> **About this exercise**
Reproduce exactly, and nothing but, the lines between the one with "and /template-carousel (not /presentation)" and the end of the entries, both ends included.

[Version comparison data]
═══

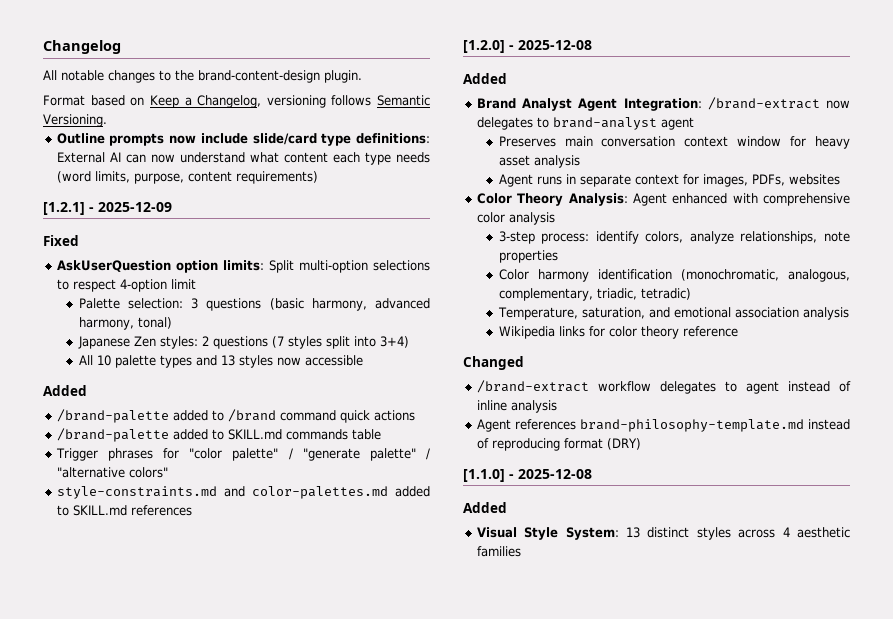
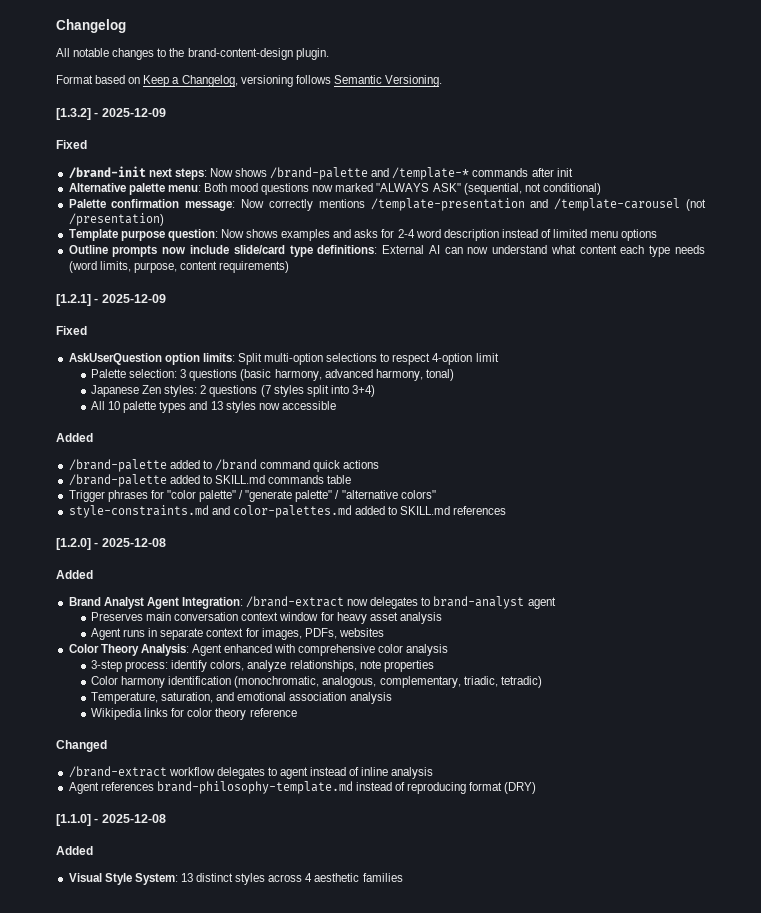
+ [1.3.2] - 2025-12-09
+ Fixed
+ /brand-init next steps: Now shows /brand-palette and /template-* commands after init
+ Alternative palette menu: Both mood questions now marked "ALWAYS ASK" (sequential, not conditional)
+ Palette confirmation message: Now correctly mentions /template-presentation and /template-carousel (not /presentation)
+ Template purpose question: Now shows examples and asks for 2-4 word description instead of limited menu options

═══

> **Solution below**
+ Palette confirmation message: Now correctly mentions /template-presentation and /template-carousel (not /presentation)
+ Template purpose question: Now shows examples and asks for 2-4 word description instead of limited menu options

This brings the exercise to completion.